I'm a bit sorry to hear about the lack of love for the big silver beastie, but despite the heated velour it left my Ma and Pa cold despite providing 40-odd thousand FTP-free miles over 2-3 years. Just the relatively needy nature of big modern stuff compared with 90s stuff to swallow - my Dad struggled with the idea of a clutch pedal sensor to smooth bad gear changes when it failed and caused a EWL, similarly the injector which failed and prevented starting one afternoon - no polite warning, as with any electronics bother. Parts exist which once didn't and are potential bother for the autoshiter, those which once lasted indefinitely without failure are consumables for the higher mileage user and Volvos don't feel quite liken they once did - in some respects that's no bad thing. 

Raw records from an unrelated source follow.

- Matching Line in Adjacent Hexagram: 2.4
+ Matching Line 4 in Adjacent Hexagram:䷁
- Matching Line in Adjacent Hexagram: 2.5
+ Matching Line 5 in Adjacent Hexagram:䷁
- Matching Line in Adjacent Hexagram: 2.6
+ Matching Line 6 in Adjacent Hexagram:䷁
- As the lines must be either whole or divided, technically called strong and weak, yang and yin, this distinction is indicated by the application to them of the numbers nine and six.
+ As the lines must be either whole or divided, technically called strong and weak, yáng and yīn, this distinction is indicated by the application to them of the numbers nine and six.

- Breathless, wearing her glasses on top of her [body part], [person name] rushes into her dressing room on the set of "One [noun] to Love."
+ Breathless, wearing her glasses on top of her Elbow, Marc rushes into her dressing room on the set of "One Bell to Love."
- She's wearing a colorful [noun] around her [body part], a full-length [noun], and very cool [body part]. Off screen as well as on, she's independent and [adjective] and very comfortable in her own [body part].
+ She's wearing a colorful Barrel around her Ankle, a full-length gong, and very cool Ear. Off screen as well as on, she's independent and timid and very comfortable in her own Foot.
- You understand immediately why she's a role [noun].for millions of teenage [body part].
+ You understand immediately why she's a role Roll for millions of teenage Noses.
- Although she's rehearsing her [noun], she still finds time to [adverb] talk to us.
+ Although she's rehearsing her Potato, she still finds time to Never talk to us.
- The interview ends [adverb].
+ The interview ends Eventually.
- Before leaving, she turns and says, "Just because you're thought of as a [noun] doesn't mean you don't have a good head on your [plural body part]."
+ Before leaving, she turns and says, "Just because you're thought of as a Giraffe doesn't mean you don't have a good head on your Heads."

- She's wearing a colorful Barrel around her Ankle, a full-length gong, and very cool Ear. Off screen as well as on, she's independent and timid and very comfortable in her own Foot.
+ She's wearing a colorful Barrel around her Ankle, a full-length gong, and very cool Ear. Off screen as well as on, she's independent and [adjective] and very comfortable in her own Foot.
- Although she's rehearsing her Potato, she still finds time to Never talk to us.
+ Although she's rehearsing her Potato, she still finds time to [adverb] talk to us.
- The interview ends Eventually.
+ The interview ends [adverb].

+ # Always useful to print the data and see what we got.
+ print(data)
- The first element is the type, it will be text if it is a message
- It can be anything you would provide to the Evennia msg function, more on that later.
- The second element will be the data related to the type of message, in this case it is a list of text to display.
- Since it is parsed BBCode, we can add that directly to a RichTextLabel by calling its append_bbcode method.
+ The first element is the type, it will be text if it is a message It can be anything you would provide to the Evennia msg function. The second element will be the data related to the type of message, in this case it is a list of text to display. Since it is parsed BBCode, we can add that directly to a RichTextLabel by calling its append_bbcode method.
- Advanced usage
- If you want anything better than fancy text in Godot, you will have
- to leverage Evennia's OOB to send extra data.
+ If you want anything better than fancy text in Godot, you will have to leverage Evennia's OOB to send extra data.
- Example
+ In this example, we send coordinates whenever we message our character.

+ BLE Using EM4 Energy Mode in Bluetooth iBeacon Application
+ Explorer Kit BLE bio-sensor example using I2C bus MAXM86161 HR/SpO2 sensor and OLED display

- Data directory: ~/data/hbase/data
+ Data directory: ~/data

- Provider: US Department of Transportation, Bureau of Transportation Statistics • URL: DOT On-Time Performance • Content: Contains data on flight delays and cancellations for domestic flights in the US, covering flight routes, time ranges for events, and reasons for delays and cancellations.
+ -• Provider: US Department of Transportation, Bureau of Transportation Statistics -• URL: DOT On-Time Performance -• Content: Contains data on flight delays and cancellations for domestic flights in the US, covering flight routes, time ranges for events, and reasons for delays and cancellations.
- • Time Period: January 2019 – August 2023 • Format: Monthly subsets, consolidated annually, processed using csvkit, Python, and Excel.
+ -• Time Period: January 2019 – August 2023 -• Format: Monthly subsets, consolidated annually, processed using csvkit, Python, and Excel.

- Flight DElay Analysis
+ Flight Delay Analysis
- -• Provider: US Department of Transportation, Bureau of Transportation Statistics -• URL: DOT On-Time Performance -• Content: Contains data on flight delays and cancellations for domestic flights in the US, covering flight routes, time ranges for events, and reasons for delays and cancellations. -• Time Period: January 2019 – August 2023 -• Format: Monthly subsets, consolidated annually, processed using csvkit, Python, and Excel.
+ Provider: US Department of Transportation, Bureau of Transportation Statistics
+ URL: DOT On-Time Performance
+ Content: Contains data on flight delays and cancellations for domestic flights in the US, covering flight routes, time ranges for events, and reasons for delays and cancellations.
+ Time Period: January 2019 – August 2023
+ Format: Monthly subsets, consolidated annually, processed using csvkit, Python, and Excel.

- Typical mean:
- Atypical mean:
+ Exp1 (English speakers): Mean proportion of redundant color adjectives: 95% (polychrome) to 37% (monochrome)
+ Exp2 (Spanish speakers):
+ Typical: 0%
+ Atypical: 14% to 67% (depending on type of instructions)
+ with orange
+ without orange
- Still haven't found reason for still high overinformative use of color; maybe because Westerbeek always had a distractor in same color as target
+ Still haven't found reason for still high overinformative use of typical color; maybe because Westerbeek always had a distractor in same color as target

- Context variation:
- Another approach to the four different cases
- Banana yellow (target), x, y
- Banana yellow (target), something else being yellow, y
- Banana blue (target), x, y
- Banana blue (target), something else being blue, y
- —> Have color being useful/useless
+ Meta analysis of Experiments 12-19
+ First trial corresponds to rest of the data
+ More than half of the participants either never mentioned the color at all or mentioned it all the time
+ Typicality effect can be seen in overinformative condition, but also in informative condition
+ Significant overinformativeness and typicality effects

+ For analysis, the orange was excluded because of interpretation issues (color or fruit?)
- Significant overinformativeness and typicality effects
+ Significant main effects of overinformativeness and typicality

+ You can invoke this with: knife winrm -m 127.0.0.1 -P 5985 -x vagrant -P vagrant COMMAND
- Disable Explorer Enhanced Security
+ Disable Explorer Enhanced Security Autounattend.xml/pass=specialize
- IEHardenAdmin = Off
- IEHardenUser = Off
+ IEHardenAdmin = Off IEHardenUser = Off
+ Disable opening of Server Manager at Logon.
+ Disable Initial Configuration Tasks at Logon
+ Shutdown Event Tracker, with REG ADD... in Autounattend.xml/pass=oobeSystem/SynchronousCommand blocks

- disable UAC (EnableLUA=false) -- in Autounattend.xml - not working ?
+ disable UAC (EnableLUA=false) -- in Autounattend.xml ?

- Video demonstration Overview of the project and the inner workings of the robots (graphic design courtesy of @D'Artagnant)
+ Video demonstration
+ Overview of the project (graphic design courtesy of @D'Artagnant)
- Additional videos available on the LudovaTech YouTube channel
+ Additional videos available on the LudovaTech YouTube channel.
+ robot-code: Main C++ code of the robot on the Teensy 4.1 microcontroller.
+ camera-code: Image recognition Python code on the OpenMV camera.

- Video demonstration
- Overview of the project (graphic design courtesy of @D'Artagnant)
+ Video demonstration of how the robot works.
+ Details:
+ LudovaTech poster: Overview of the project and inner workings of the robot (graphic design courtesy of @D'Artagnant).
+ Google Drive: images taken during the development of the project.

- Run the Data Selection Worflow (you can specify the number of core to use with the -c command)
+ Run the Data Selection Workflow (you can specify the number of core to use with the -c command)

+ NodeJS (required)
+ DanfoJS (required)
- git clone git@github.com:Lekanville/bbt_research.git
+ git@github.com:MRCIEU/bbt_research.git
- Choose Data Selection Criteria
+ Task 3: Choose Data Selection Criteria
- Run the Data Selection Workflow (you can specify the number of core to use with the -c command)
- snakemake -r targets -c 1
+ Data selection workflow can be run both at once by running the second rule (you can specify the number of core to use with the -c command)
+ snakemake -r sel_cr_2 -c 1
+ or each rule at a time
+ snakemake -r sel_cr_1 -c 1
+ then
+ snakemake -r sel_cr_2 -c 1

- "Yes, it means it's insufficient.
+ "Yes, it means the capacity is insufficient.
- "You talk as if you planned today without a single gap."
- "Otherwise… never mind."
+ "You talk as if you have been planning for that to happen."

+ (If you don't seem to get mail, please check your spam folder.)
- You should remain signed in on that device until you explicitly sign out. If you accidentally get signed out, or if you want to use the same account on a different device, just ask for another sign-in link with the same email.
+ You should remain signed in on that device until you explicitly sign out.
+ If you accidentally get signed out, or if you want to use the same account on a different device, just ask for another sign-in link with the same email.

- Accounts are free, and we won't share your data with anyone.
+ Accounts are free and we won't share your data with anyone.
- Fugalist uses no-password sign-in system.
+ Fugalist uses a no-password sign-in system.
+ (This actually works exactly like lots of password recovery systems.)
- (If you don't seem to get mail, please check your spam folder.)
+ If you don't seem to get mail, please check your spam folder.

What makes for a "good car" is in part a personal thing, it very much wasn't sold because it was causing bother, far from it. I did miss the key not working in the driver's door (sorry) but mentioned everything I was aware of including the overdue fuel filter. It didn't have any starting issues, when the mechanic had changed the pads in Spring there was no mention of sticking pistons (he mentions this sort of thing) and as a fast, economical long distance machine I rated it pretty well. Just glad you didn't offer it for long here or I'd have taken it on as a veg oil test bed for common rail.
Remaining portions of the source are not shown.